All along no one saw the noose we were tying around our own necks.
----------
I wake up and the first thing I can feel is an acrid churning in my stomach. I sit upright and I’m dizzy. I want to vomit the contents of my stomach and start over again, but my body is uncooperative. My eyes adjust to the darkened space I’m in. I don’t know where I am.
“Please, friend, try and relax,” an unknown voice says.
“Who are you?” I ask.
“Just call me Solon,” he answers. “Now please, relax.”
A warm, damp cloth is draped across my forehead and I feel an instant cooling and relief.
“By Ongredost, what was that?” I ask.
“Brewed leaves of the Galene plant,” he replies.
My nausea subsides. It’s quickly replaced by sudden pains as I remember the image of Kyra against the rising sun, taken by the guards.
“What time is it, Solon?” I ask. I’m feeling good enough to stand. My caretaker eases me back to the resting place.
“You have been unconscious for more than a day,” he says and pauses. He must see the urgency and fear in my countenance. “She is long gone, my friend,” he says solemnly.
Chills run down my spine and tears swell. I squeeze my eyes shut until they are a desert once more.

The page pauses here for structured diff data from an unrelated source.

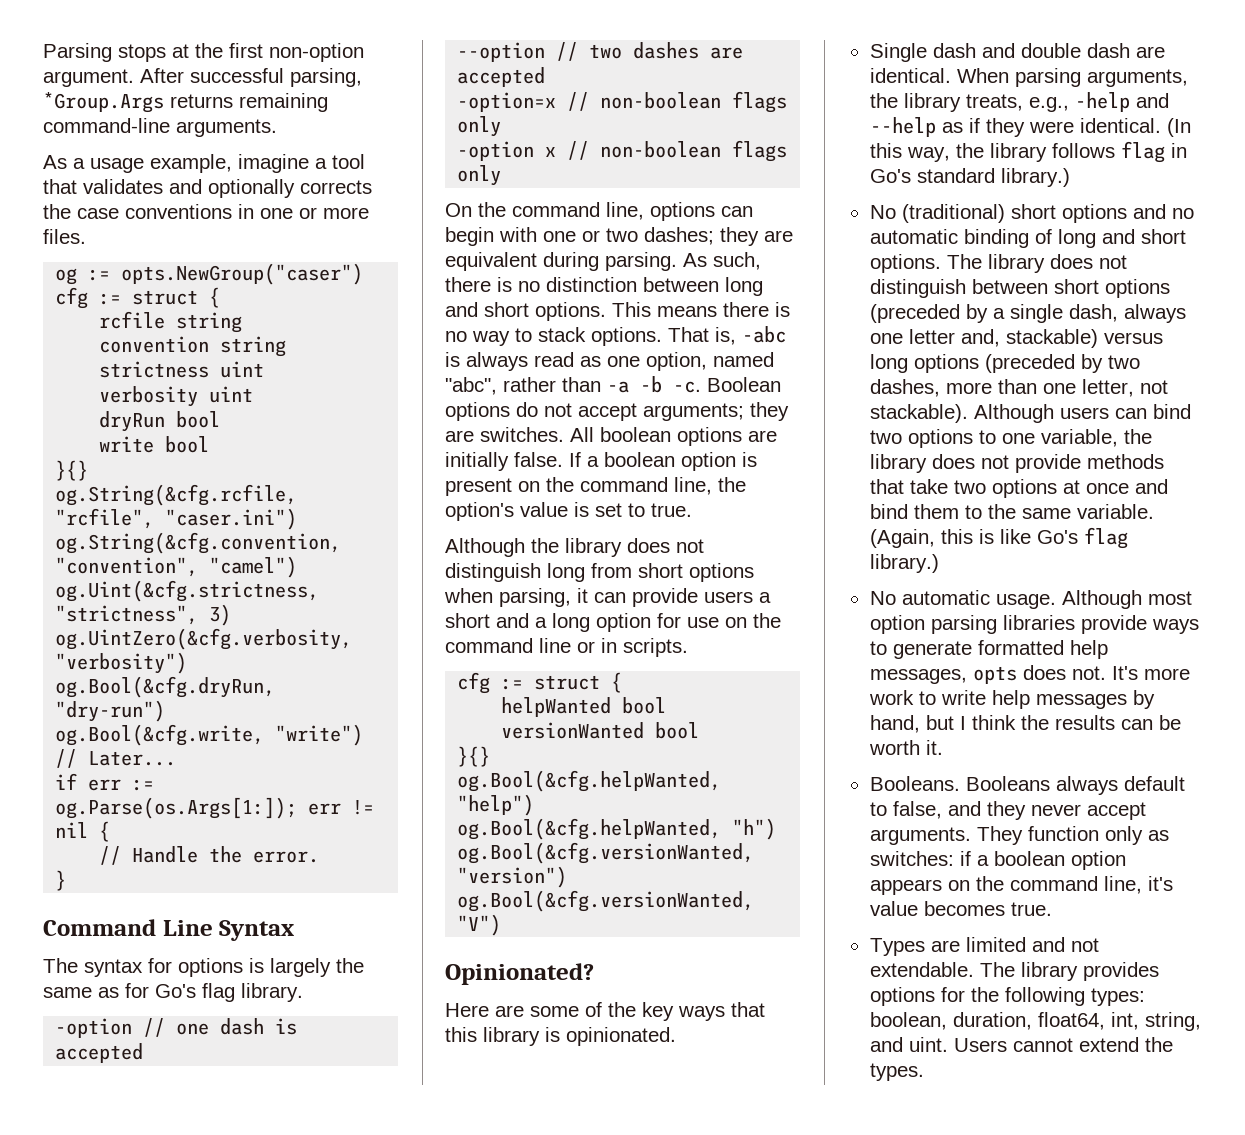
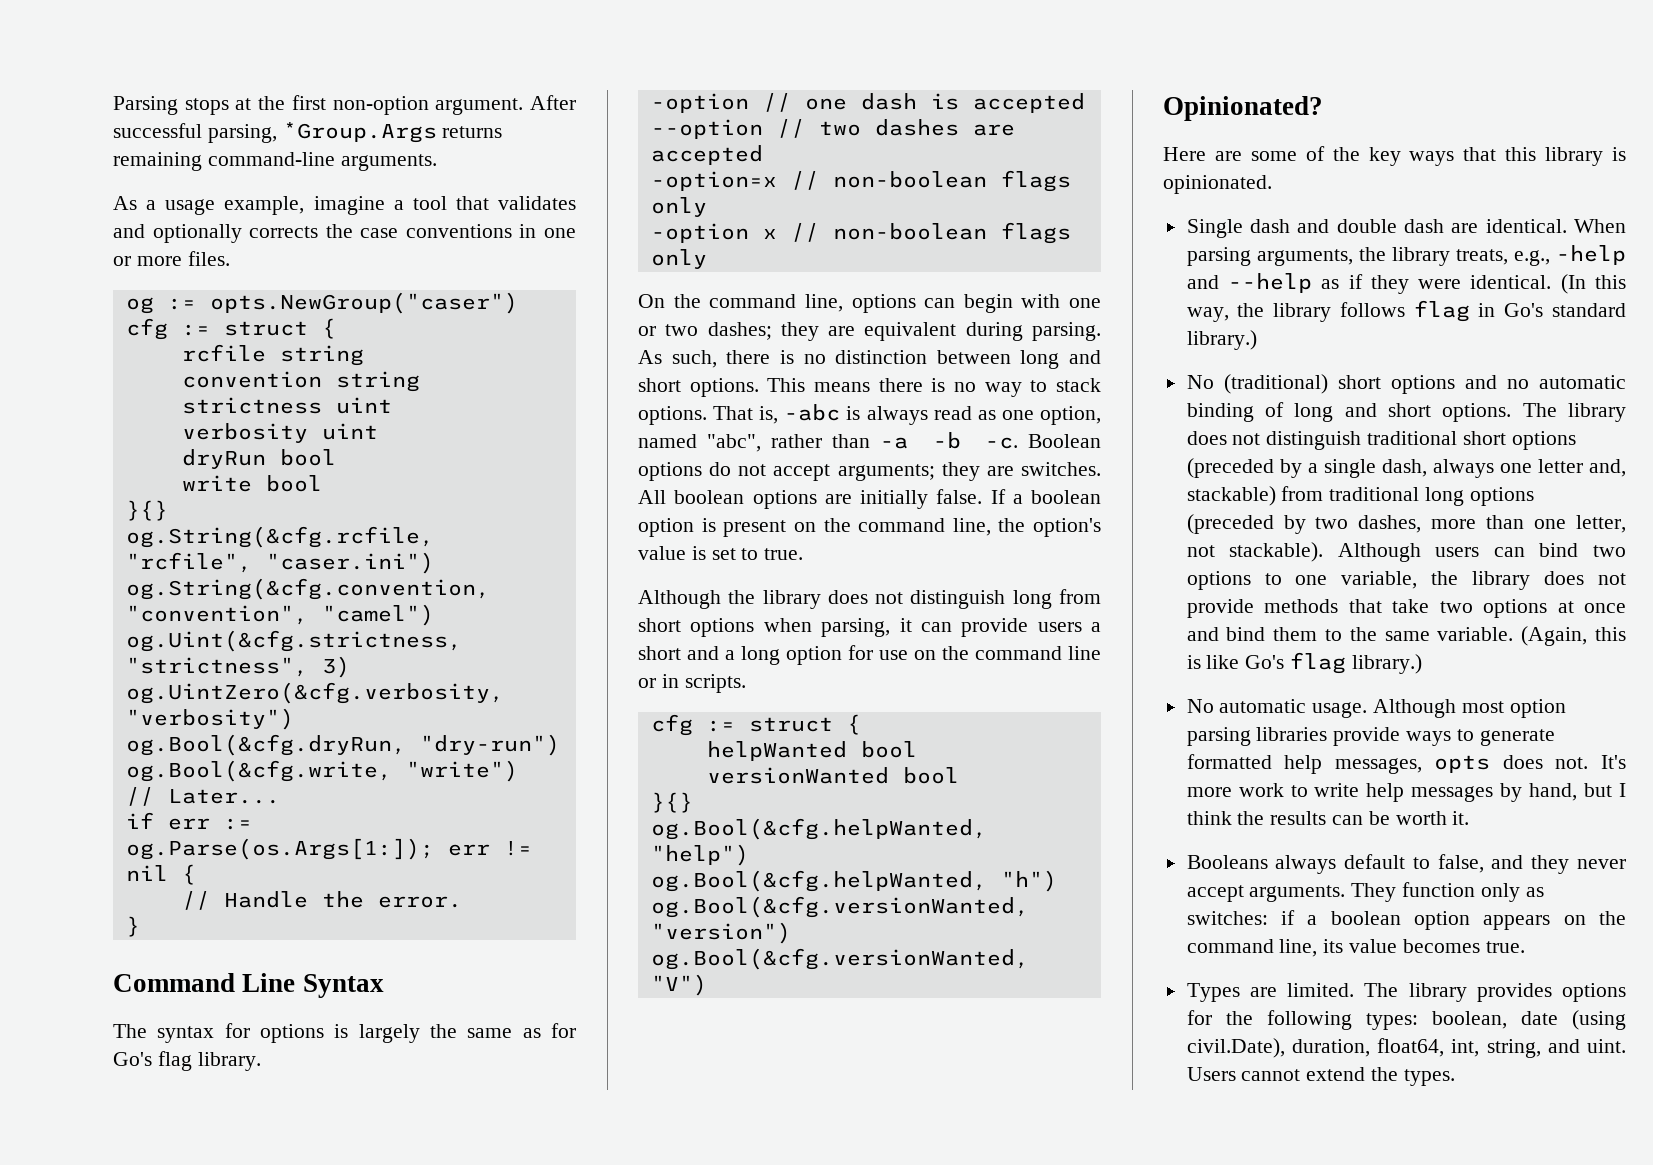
- The library does not distinguish between short options (preceded by a single dash, always one letter and, stackable) versus long options (preceded by two dashes, more than one letter, not stackable).
+ The library does not distinguish traditional short options (preceded by a single dash, always one letter and, stackable) from traditional long options (preceded by two dashes, more than one letter, not stackable).
- Booleans.
- They function only as switches: if a boolean option appears on the command line, it's value becomes true.
+ They function only as switches: if a boolean option appears on the command line, its value becomes true.
- Types are limited and not extendable.
+ Types are limited.
- The library provides options for the following types: boolean, duration, float64, int, string, and uint.
+ The library provides options for the following types: boolean, date (using civil.Date), duration, float64, int, string, and uint.

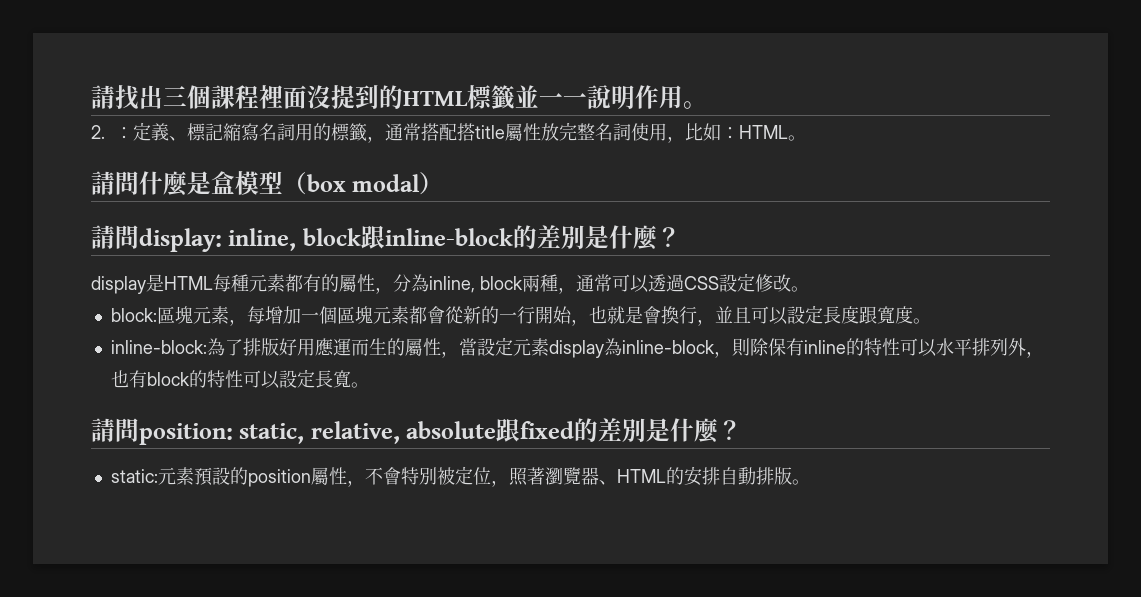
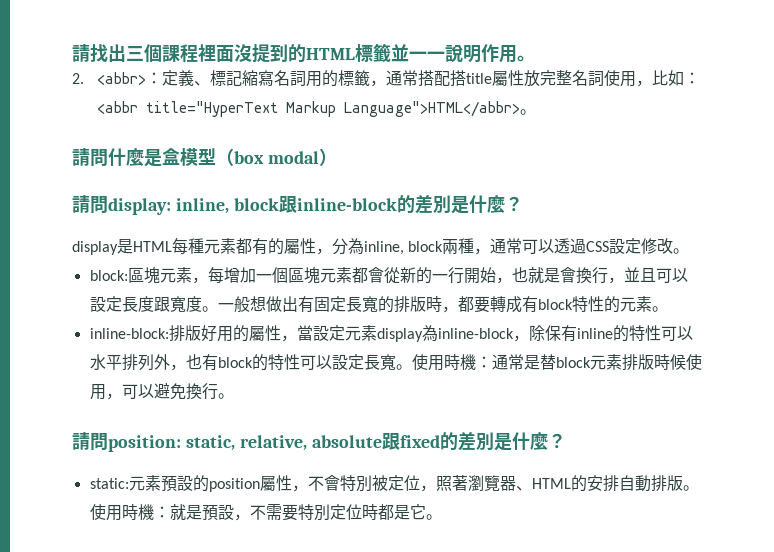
- 2.：定義、標記縮寫名詞用的標籤，通常搭配搭title屬性放完整名詞使用，比如：HTML。
+ 2. <abbr>：定義、標記縮寫名詞用的標籤，通常搭配搭title屬性放完整名詞使用，比如：<abbr title="HyperText Markup Language">HTML</abbr>。
+ 一般想做出有固定長寬的排版時，都要轉成有block特性的元素。
- inline-block:為了排版好用應運而生的屬性，當設定元素display為inline-block，則除保有inline的特性可以水平排列外，也有block的特性可以設定長寬。
+ inline-block:排版好用的屬性，當設定元素display為inline-block，除保有inline的特性可以水平排列外，也有block的特性可以設定長寬。使用時機：通常是替block元素排版時候使用，可以避免換行。
+ 使用時機：就是預設，不需要特別定位時都是它。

“Then I must go after her,” I say.
“And where have they taken her then?” Solon asks. “The prison? The palace turned statehouse? The barracks to take advantage of her? You are lucky to be alive right now! You don’t even know where she is? What can you hope to do? If you make an appeal to the courts, it is certain death.”
Solon’s words rip through my resolve. I don’t know where she is. She could be anywhere. I was out of it for so long. I’ll reach out to my contacts. One of them will know.
“Friends of mine will surely know where she is,” I say. “I will find her.”
“The friends of yours in the underground?” Solon asks. “How do you think it is that the guards were turned on to you in the first place? How do you think it is that I knew where to find you?”
My mind roils from his words. I don’t want to believe him, but I know he must be right. If I was truly turned in by someone in the underground, then it’s a death sentence to the courts or anywhere else. And why does want to find me?
I’m not sure how long I’ve been silent for. Solon puts his arm on my shoulder.
“Friend Hawk, I’m sorry to be so harsh. But I need you alive. You’re the only one who can help me. I need a man with your talents.”
“And just what do you know about me?” I ask.
Solon smiles. He stands and walks out of the room. He reemerges with a small chest.
When he opens it, the hairs on the back of my neck stand up.